Vemos isto acontecer no Reino Unido Depois de inicialmente desaprovar os protestos, o presidente da Câmara de Londres, Sadiq Khan, reuniu-se com o Extinction Rebellion, um grupo conhecido por ações dramáticas, como a pulverização de sangue falso nas escadas do tesouro do Reino Unido. O então secretário do Meio Ambiente do Reino Unido, Michael Gove, reuniu-se com os ativistas climáticos para discutir as reduções de emissões. Dias depois, o Parlamento do Reino Unido declarou uma emergência climática – o primeiro país a fazê-lo.

Uma mulher falando ao microfone aponta para cima.  Atrás dela há uma placa que diz: “Combustíveis fósseis matam”.
A deputada norte-americana Alexandria Ocasio-Cortez, DN.Y., discursa num comício climático em Nova Iorque, em Setembro de 2023, centrado no fim dos combustíveis fósseis. Influenciar os políticos e outros decisores é um objectivo fundamental dos activistas.
Foto AP/Bryan Woolston

Os políticos sob pressão dos manifestantes climáticos também estão a mudar de rumo nos EUA. O presidente Joe Biden fez das alterações climáticas o foco da sua primeira campanha, mas os activistas não estão a chegar nem perto de tudo o que desejam e fizeram de Biden um alvo recente de protestos climáticos e até de questionadores.

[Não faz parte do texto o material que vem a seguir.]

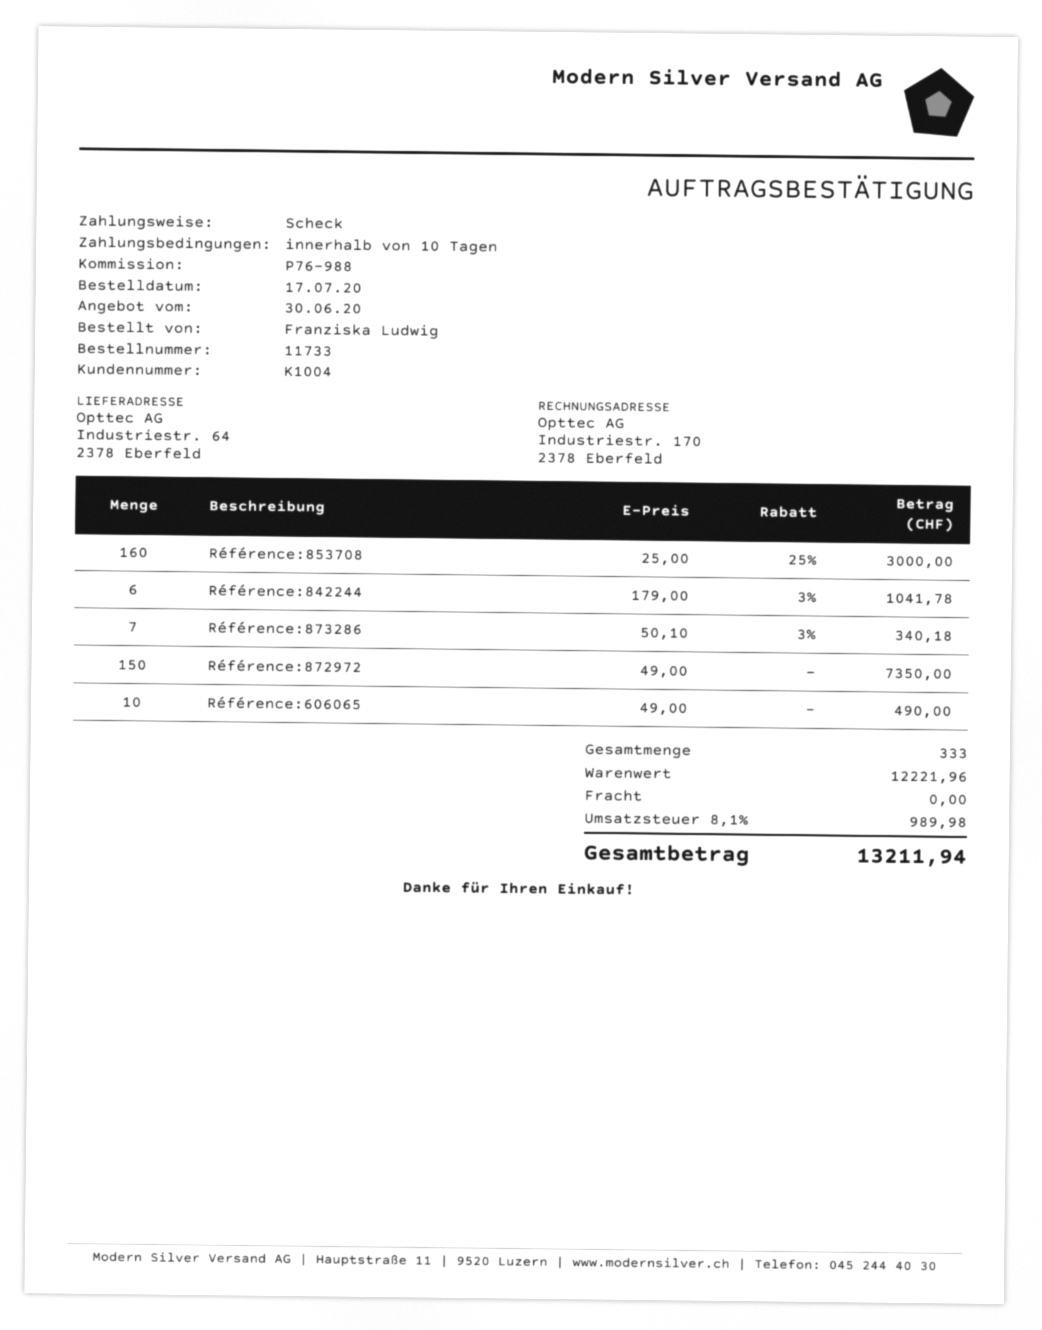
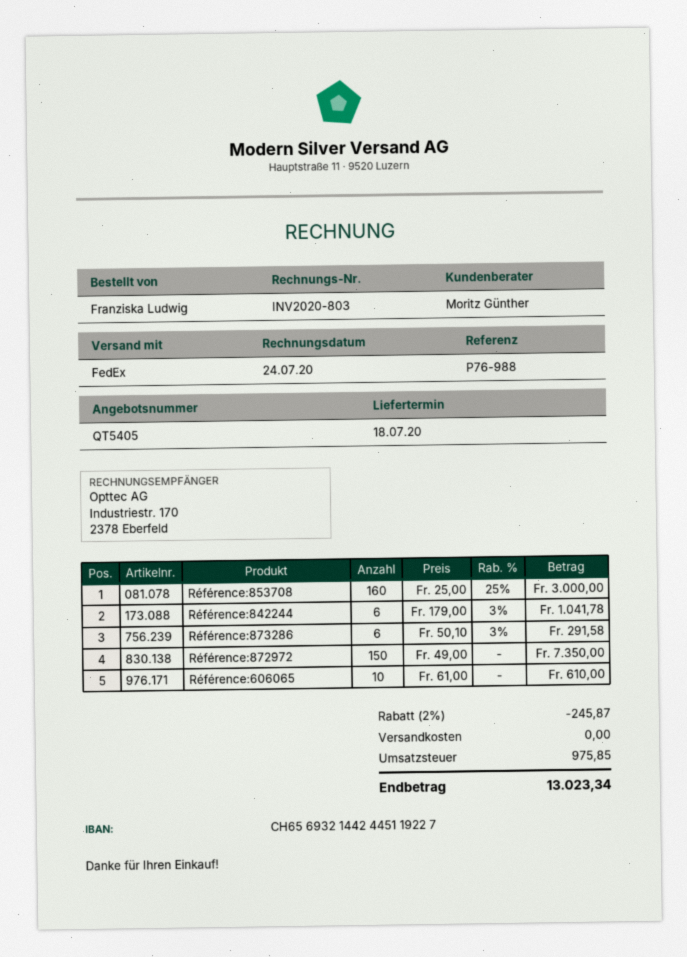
Référence:873286: 7 x 50.10 - 3% = 340.18 -> 6 x 50.10 - 3% = 291.58
Référence:606065: 10 x 49.00 = 490.00 -> 10 x 61.00 = 610.00
discount: none -> 2% = 245.87
tax: 989.98 -> 975.85
total: 13211.94 -> 13023.34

Embora seja difícil entrar na mente dos juízes e júris, a investigação mostra que em casos como as lutas pelos direitos dos trabalhadores e das mulheres, os protestos radicais e antigovernamentais podem ter um impacto sobre eles. Embora as decisões judiciais raramente produzam mudanças sociais radicais, são frequentemente seguidas de alterações legislativas que satisfazem exigências mais moderadas.

O verdadeiro objetivo

A crítica ao activismo extremo ignora frequentemente um ponto crucial: a reacção do público não é necessariamente o objectivo final dos activistas. Muitas vezes, o seu objectivo final é influenciar os decisores governamentais e empresariais. E embora os decisores raramente, ou nunca, atribuam as suas acções à pressão dos activistas, a aprovação da Lei de Redução da Inflação centrada no clima num Congresso dos EUA paralisado em 2022 e as declarações de uma emergência climática em todo o mundo sugerem que os activistas climáticos as preocupações estão passando.

Ao olhar para o activismo climático, os especialistas devem ser cautelosos nas suas críticas ao que consideram um “movimento desarticulado”. A loucura percebida é de fato um método.

O estudante de pós-graduação da USC, Abhay Manchala, contribuiu para este artigo.